One of the finest museums in Mexico, Museo Amparo boasts an impressive collection of Olmec, Aztec, and other pre-Hispanic artifacts, as well as religious works from the Colonial period and contemporary art. Its temporary exhibitions vary wildly in content and scope, from the recent show of tattoos by Oaxaca artist Dr Lakra to the current display of Mayan funerary masks. Much of the museum’s explanatory signage is in English and Spanish. The Amparo is in the midst of a $17 million renovation project, scheduled to be completed by May 2012, that will open up existing areas, expand the on-site library, update the auditorium, and add new rooms for children’s workshops and more.
2 Sur #708, Centro Histórico. Open 10am-6pm; closed Tuesdays. Admission is 35 pesos (free on Mondays).
Museo Regional de la Revolución Mexicana
Puebla is often recognized as the site of the Battle of Cinco de Mayo against the French, but fewer people know the capital city as the place where the Mexican Revolution began. Members of the Serdán family, who lived on Sixth Street, were vocal opponents of President Porfirio Díaz—and stockpiled weapons to support their cause. On November 18, 1910, two days before the official revolt was scheduled to begin, police surrounded the Serdán home in an attempt to seize everything, and a face-off ensued. The building (still riddled with bullet holes) now serves as a memorial of their loss—and the Revolution that their cohorts ultimately won.
6 Oriente #206, Centro Histórico. Open 10am-5pm; closed Mondays. Admission is 30 pesos (free on Tuesdays).
San Pedro Museo de Arte
This former hospital, built in the 16th century, is now a top-notch exhibition space. In addition to a small permanent collection that charts the building’s medical history — including a curious re-creation of its one-time pharmacy — the site accommodates all sorts of temporary shows, from traditional women’s textiles to ultramodern photography. The museum also occasionally hosts symphony concerts by the state orchestra.
4 Norte #203, Centro Histórico. Open 10am-5pm; closed Mondays. Admission is 30 pesos (free on Tuesdays).
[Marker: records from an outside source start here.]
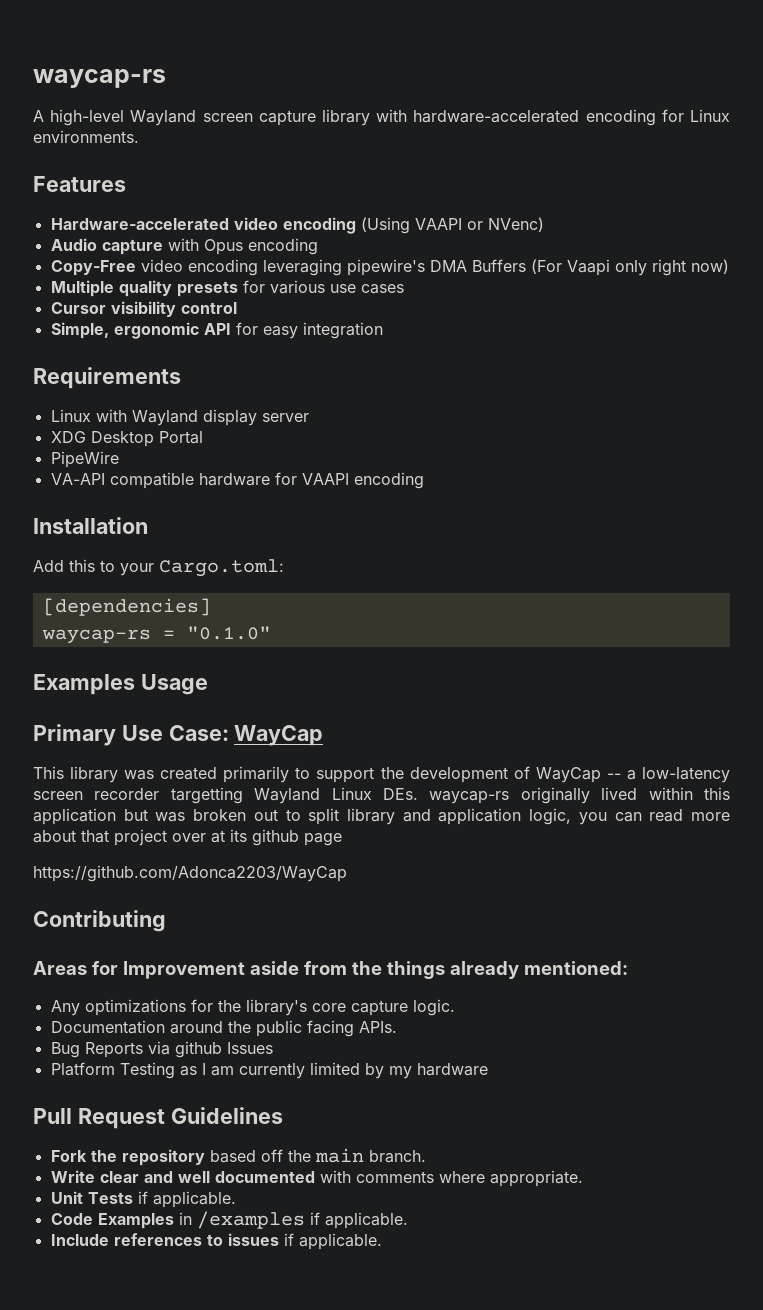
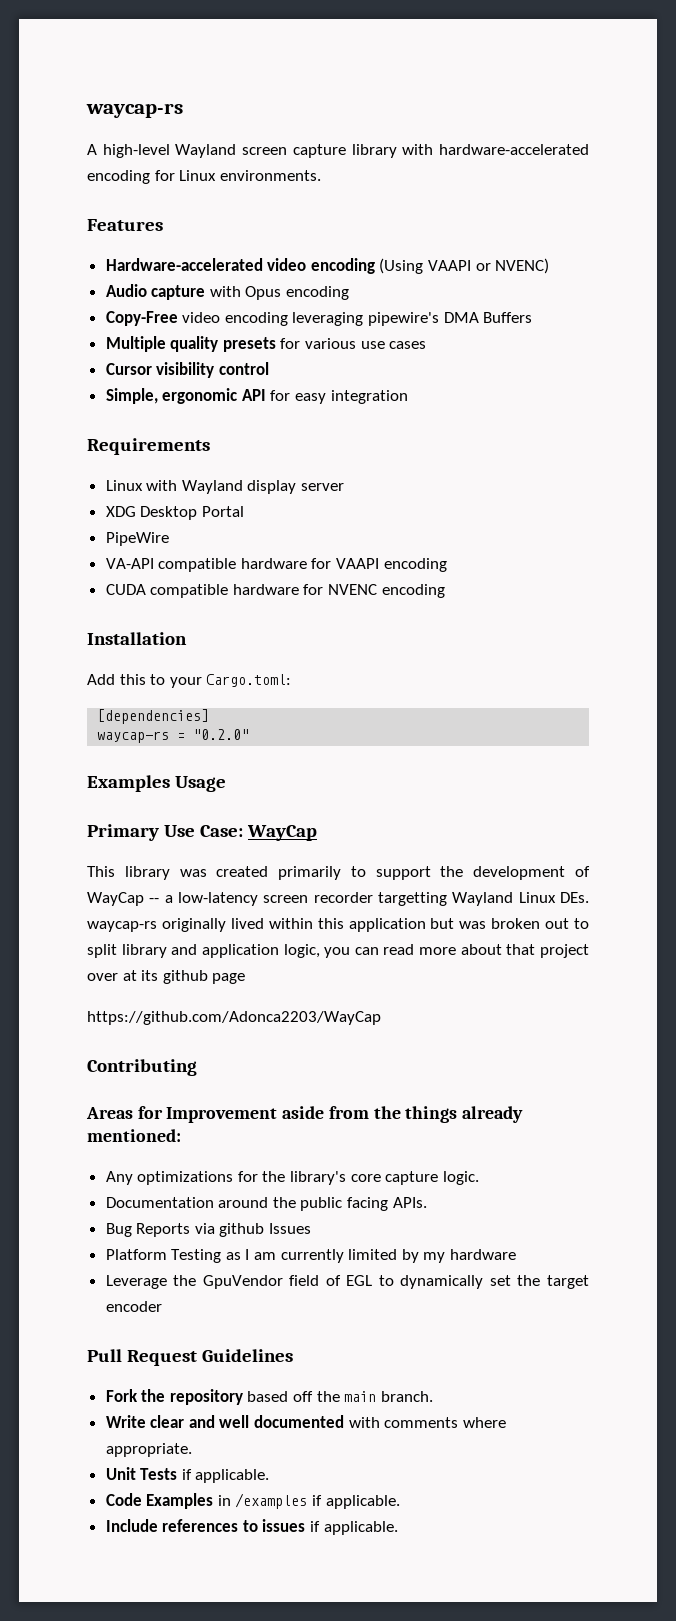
- Hardware-accelerated video encoding (Using VAAPI or NVenc)
+ Hardware-accelerated video encoding (Using VAAPI or NVENC)
- Copy-Free video encoding leveraging pipewire's DMA Buffers (For Vaapi only right now)
+ Copy-Free video encoding leveraging pipewire's DMA Buffers
+ CUDA compatible hardware for NVENC encoding
- waycap-rs = "0.1.0"
+ waycap-rs = "0.2.0"
+ Leverage the GpuVendor field of EGL to dynamically set the target encoder

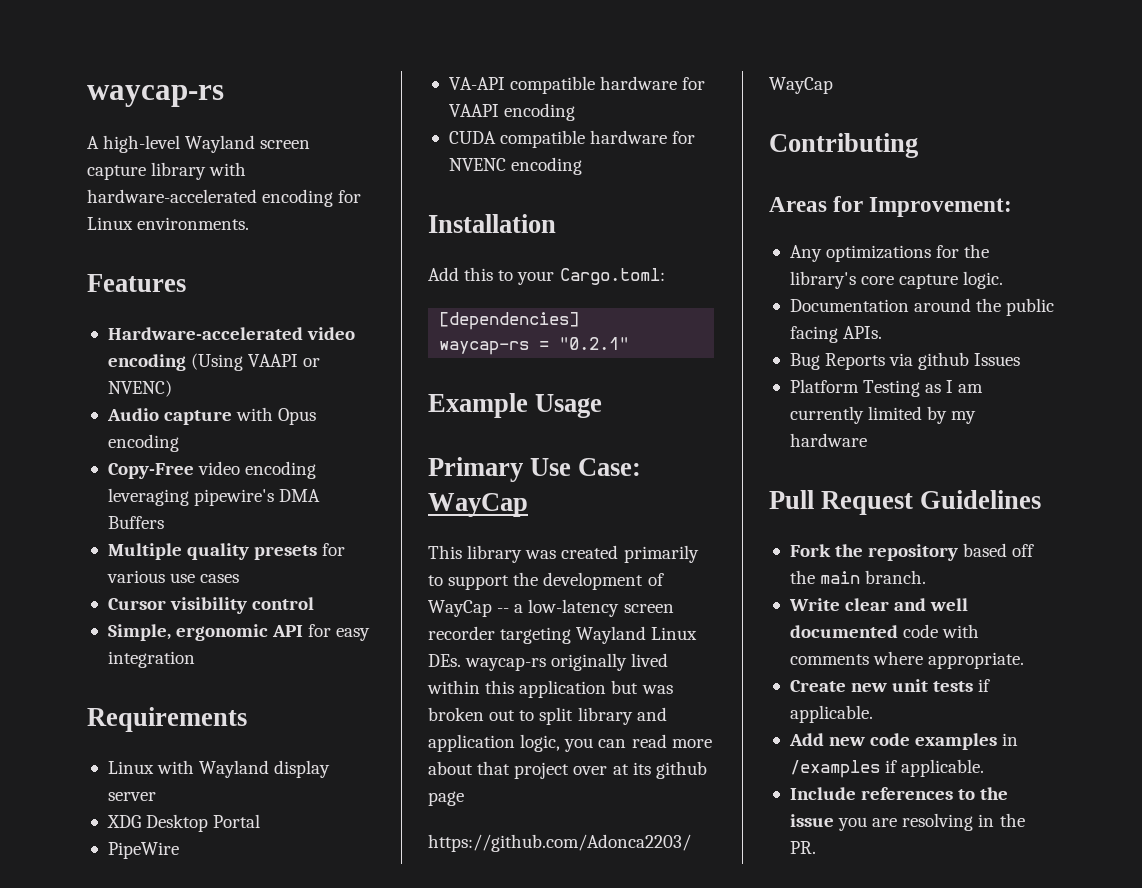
- waycap-rs = "0.2.0"
- Examples Usage
+ waycap-rs = "0.2.1"
+ Example Usage
- This library was created primarily to support the development of WayCap -- a low-latency screen recorder targetting Wayland Linux DEs. waycap-rs originally lived within this application but was broken out to split library and application logic, you can read more about that project over at its github page
+ This library was created primarily to support the development of WayCap -- a low-latency screen recorder targeting Wayland Linux DEs. waycap-rs originally lived within this application but was broken out to split library and application logic, you can read more about that project over at its github page
- Areas for Improvement aside from the things already mentioned:
+ Areas for Improvement:
- Leverage the GpuVendor field of EGL to dynamically set the target encoder
- Write clear and well documented with comments where appropriate.
+ Write clear and well documented code with comments where appropriate.
- Unit Tests if applicable.
- Code Examples in /examples if applicable.
+ Create new unit tests if applicable.
+ Add new code examples in /examples if applicable.
- Include references to issues if applicable.
+ Include references to the issue you are resolving in the PR.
Centro Cultural (Ex-Convento de) Santa Rosa
Closed for renovations until 2013.
Foodies won’t want to miss a trip to the former convent of Santa Rosa de Lima, where sometime during the Colonial period mole poblano was likely invented. (See our previous post, “Holy Mole Poblano!”) Visitors can go inside its stunning traditional kitchen adorned with talavera tile from ceiling to floor and imagine stoking the fire underneath a big ceramic pot filled with thick, bubbling sauce. The rest of the building, which was restored last year, has an interesting history, too, having served not only as a cloister, but also as an insane asylum and tenement housing before evolving into a cultural center in 1973. Today the site showcases diverse arts and crafts, from folk dancing to woodwork, from the seven economic regions around the state.
3 Norte #1203, Centro Histórico. Open 10am-5pm; closed Mondays. Admission is 30 pesos (free on Tuesdays).
Museo Nacional de los Ferrocarriles Mexicanos
Situated on land occupied in different eras by two lines, Ferrocarril Mexicano and Mexicano del Sur, the National Museum of Mexican Railways studies, rescues, and preserves Mexico’s freight and passenger railroad heritage (since 1850) through cultural, recreational, and educational activities. Its current exhibit, “Yo Soy Rielero: Retrato Ferrocarrilero,” features more than two dozen historical photos of railway workers, their tools, and their locomotives — inside a train car, the Express NdeM 12178. The show runs through Sept. 25. Bring an umbrella to tour the tracks and beautiful grounds.
11 Norte #1005, Centro Histórico. Open 9am-5pm; closed Mondays. Admission is 11 pesos (free on Sundays).